### [Directions]
For each line below, check for the word "DreamFactory", then state how many lines contain it, with no other output.

### [Materials provided]
★ ★ ★ ★ ★

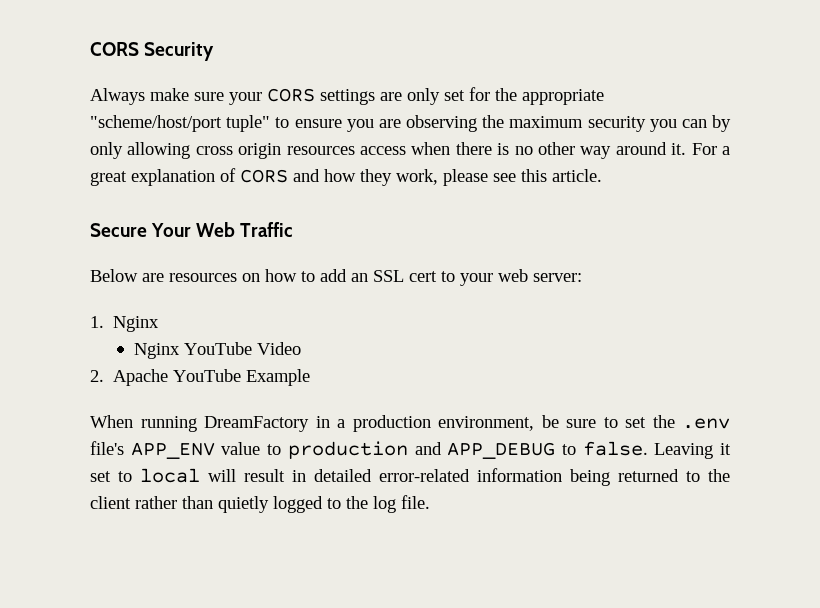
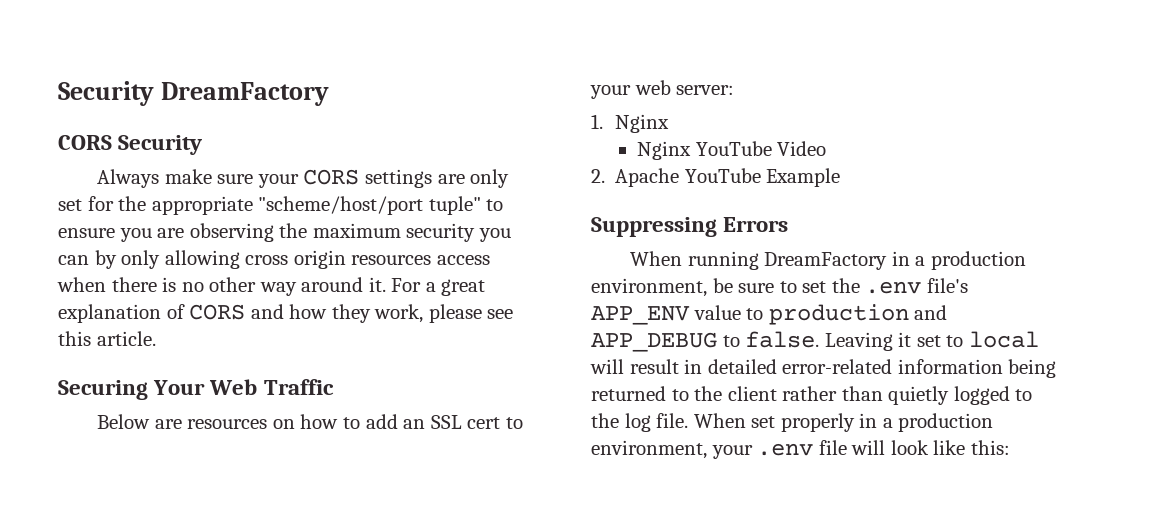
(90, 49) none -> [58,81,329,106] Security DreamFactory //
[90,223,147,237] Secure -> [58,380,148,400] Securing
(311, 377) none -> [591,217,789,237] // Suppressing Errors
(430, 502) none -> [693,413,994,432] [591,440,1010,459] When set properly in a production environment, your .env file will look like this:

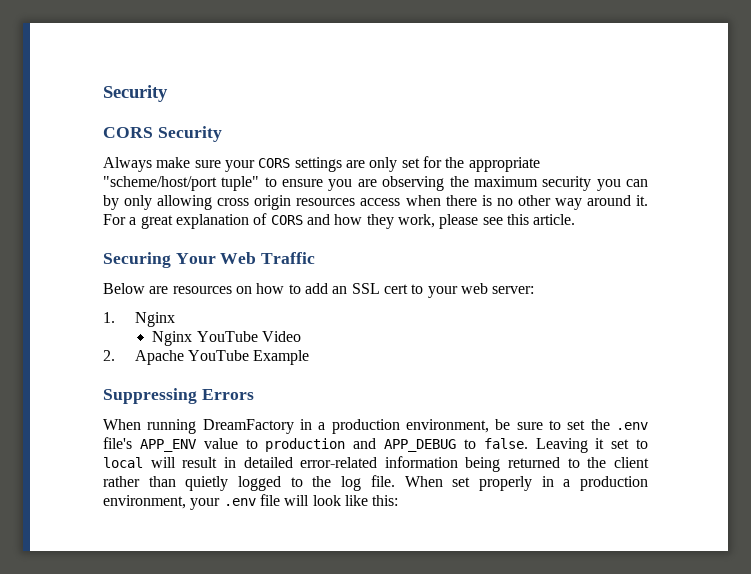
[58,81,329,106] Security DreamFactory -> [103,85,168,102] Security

★ ★ ★ ★ ★

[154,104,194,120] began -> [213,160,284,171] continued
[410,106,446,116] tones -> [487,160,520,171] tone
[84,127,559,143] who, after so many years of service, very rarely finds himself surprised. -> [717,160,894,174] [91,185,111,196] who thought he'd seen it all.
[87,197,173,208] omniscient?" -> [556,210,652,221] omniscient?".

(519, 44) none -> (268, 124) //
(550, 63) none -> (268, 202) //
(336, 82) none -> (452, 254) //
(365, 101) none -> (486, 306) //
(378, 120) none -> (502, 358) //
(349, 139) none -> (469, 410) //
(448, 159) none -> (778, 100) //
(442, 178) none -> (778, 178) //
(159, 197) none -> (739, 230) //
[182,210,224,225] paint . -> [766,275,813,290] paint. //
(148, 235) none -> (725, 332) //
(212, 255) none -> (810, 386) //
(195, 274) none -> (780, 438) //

★ ★ ★ ★ ★

### [Output of the exercise]
2